In North America, the term ‘bonsai’ is used in two ways. In the strictest sense, plants trained in Japanese traditions are bonsai while penjing are the plants styled in the Chinese traditions. Confusingly, the term bonsai has expanded to encompass all such plants, regardless of cultural tradition.
As to the term ‘bonsai’, it’s relatively new. It wasn’t until the 1800s that the term bonsai was adopted in Azakusa Park, a now famous bonsai center near Tokyo.
Growing in America
The ‘Centennial Exposition’ in Philadelphia (1876) celebrated America’s coming of age in international trade and influence. The Japanese government introduced bonsai to the American masses here. Several substantial bonsai as well as an array of smaller ones were featured – and for sale. Except for this image, there is little record of their immediate impact. But that would soon change – dramatically.
Engagement, Rejection, and Resilience
Bonsai in America reflect several distinct social contexts.
For the elite, Japan’s increasingly powerful role in the world was reflected in the keenly competitive development of major art collections, often based on trips to Japan. This is exemplified by the hyper-wealthy industrialist Mr. Freer of Detroit, who gifted the Freer Gallery of the Smithsonian, still one of the premier Asian art collections outside of Asia. By the 1890s a Japanese company had a bonsai nursery in Boston, facilitating development of private bonsai collections by socially-competitive elite Americans. This history and how it further develops is usually profiled in short histories of bonsai in North America.

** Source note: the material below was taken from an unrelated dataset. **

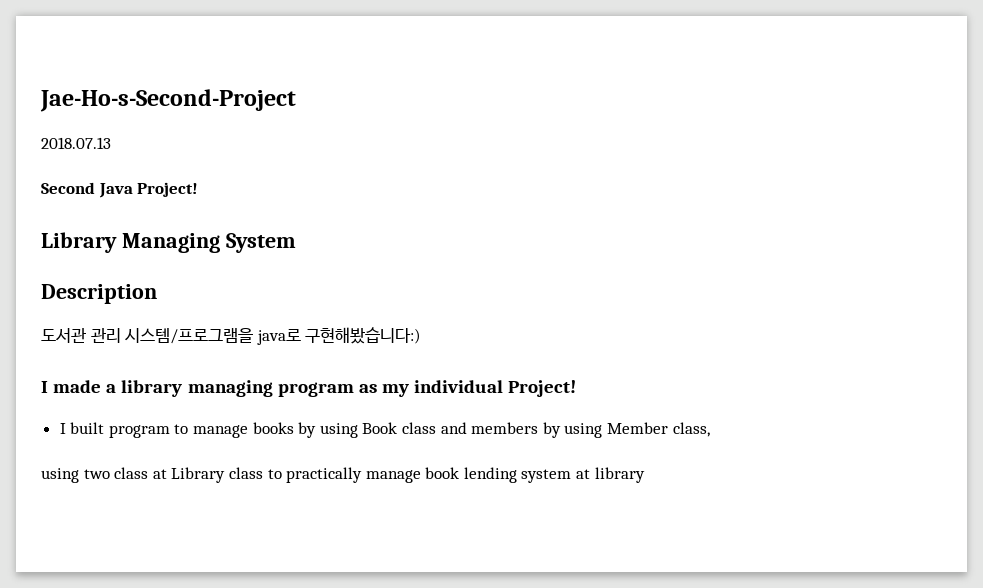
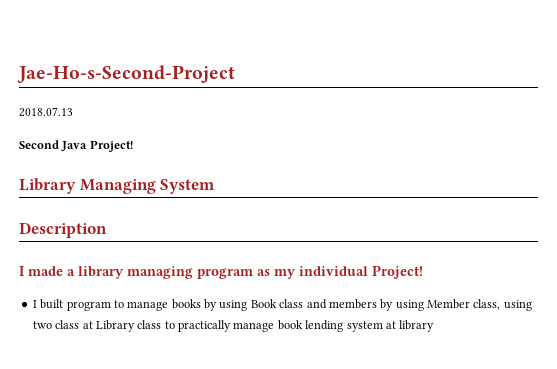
[41,327,422,345] // 도서관 관리 시스템/프로그램을 java로 구현해봤습니다:) -> (107, 230) none
(710, 429) // -> (501, 304) none

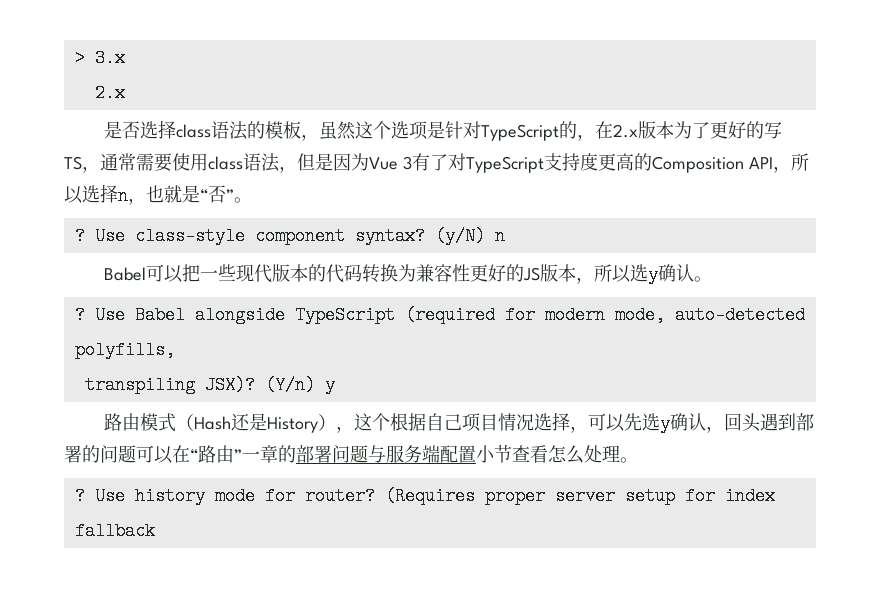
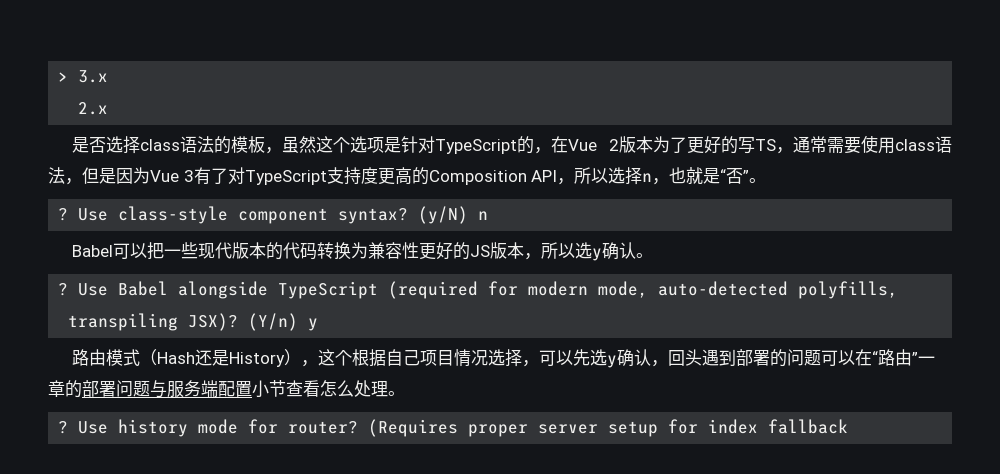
[613,124,639,138] 2.x -> [568,139,620,151] Vue 2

A pinnacle of this trajectory was the development of the Anderson Collection beginning in 1913 and donated to Harvard University in 1937.
Far more fundamental and influential was the extensive introduction of bonsai – and Japanese culture in general – by the more than 72,000 Japanese immigrants to the West Coast of the United States between the 1870s and 1910. Their success included establishing myriad nurseries that offered a wide range of plants, including bonsai. At least one of the most renowned bonsai in the United States, the Domoto Maple, reflects this history.
The extent and success of Japanese, Chinese, and other Asian immigrants were met with severe racism. In 1913, California banned all Asians from owning land – thus destroying many family nurseries and other businesses. Laws such as this were soon replicated across the country, and in California, not repealed until 1952. During World War Two, at the depth of the racist-driven era, Americans of Japanese origin were forced to live in remote internment camps. Stunningly, bonsai are incidentally documented in a very few of the government-authorized documentary photographs. These are examples of what are now known as ‘defiance gardens’ – where one’s cultural continuity is maintained through horticulture regardless of duress.
Bonsai Diversifies in 20th Century America
World War Two and the Korean War introduced vast numbers of American service men and women to bonsai, while the post-war release of interred Americans of Japanese origin reopened and shifted expressions of identity. These intersecting cultural dynamics fueled American bonsai’s vibrancy during the second half of the 20th Century.
Unlike the socially elite collectors of the late 19th to early 20th Century, the soldiers and interred Americans of Japanese origin had a radically different objective: integrating bonsai into their lives and contemporary American culture. Our collection is one of the United States’ strongest and continuing examples built on this engaged foundation.